Il visto per residenza elettiva permette l’ingresso in Italia, ai fini del soggiorno, allo straniero in grado di mantenersi economicamente e che intenda stabilirsi nel nostro Paese senza esercitare attività lavorativa. Per ottenere il visto lo straniero dovrà fornire adeguate e documentate garanzie sulla disponibilità di un’abitazione da eleggere a residenza e dimostrare la disponibilità di ampie risorse economiche: entrate autonome, stabili e regolari di cui si possa ragionevolmente supporre la continuità nel futuro. Tali risorse non possono essere inferiori al triplo dell’importo annuo previsto dalla “tabella A” in allegato alla direttiva del Ministro dell’interno del 1 marzo 2000, recante definizione dei mezzi di sussistenza per l’ingresso ed il soggiorno degli stranieri nel territorio dello Stato, dovranno inoltre provenire dalla titolarità di cospicue rendite (es. pensioni, vitalizi), dal possesso di proprietà immobiliari, dalla titolarità di stabili attività economico-commerciali o da altre fonti diverse dal lavoro subordinato.

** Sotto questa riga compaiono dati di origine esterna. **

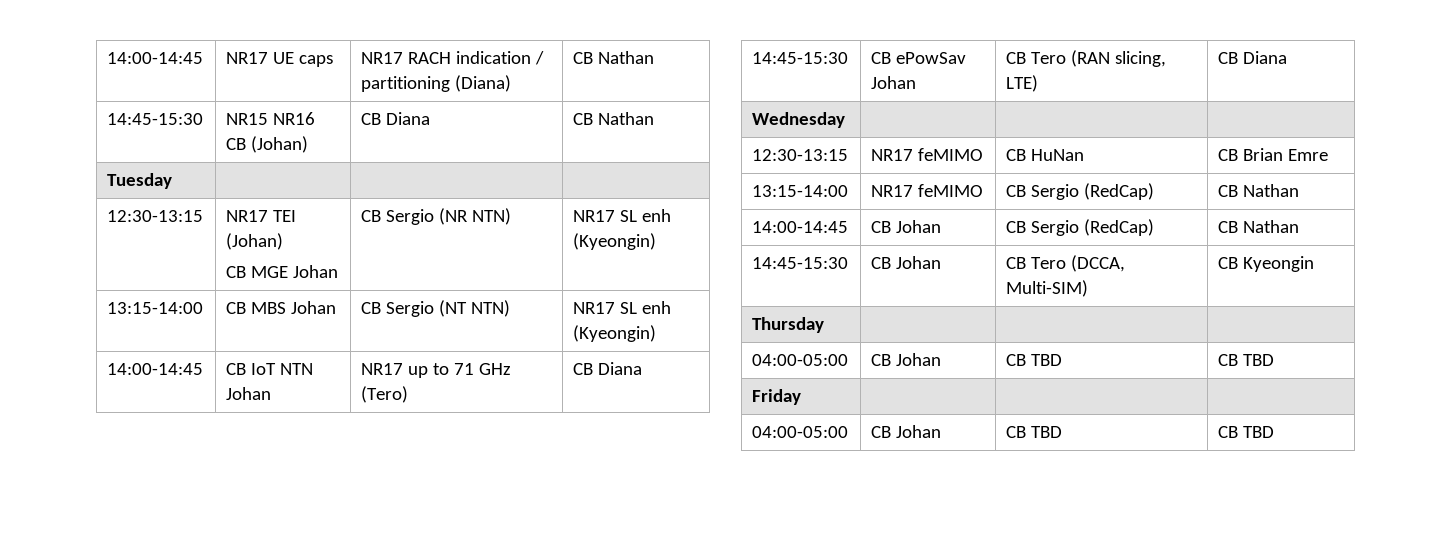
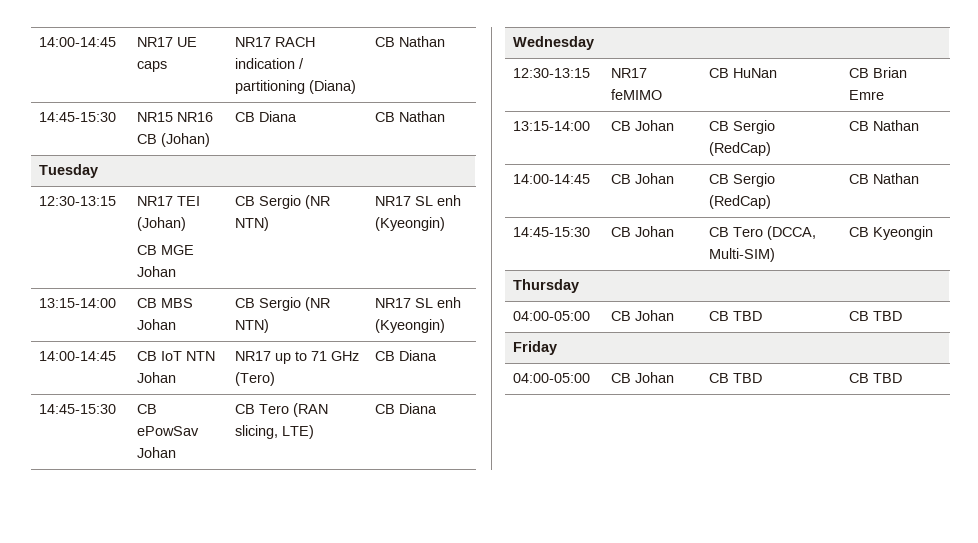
- 13:15-14:00 | CB MBS Johan | CB Sergio (NT NTN) | NR17 SL enh (Kyeongin)
+ 13:15-14:00 | CB MBS Johan | CB Sergio (NR NTN) | NR17 SL enh (Kyeongin)
- 13:15-14:00 | NR17 feMIMO | CB Sergio (RedCap) | CB Nathan
+ 13:15-14:00 | CB Johan | CB Sergio (RedCap) | CB Nathan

Anche al coniuge convivente, ai figli minori ed ai figli maggiorenni conviventi ed a carico, potrà essere rilasciato analogo visto, a condizione che le suddette capacità finanziarie siano giudicate adeguate anche per quest’ultimi.

Porta con te

Requisiti visto per residenza elettiva:

  • Documento di viaggio in corso di validità con scadenza superiore di almeno tre mesi a quella del visto richiesto;
  • Fotografia recente in formato tessera;
  • Formulario per la domanda del visto d'ingresso;.
  • Documentate ed ampie risorse economiche autonome, stabili e regolari, di cui si possa ragionevolmente supporre la continuità nel tempo, provenienti da fonti diverse da attività di lavoro subordinato;
  • Disponibilità di un alloggio da eleggere a residenza, di proprietà o in affitto con contratto già stipulato.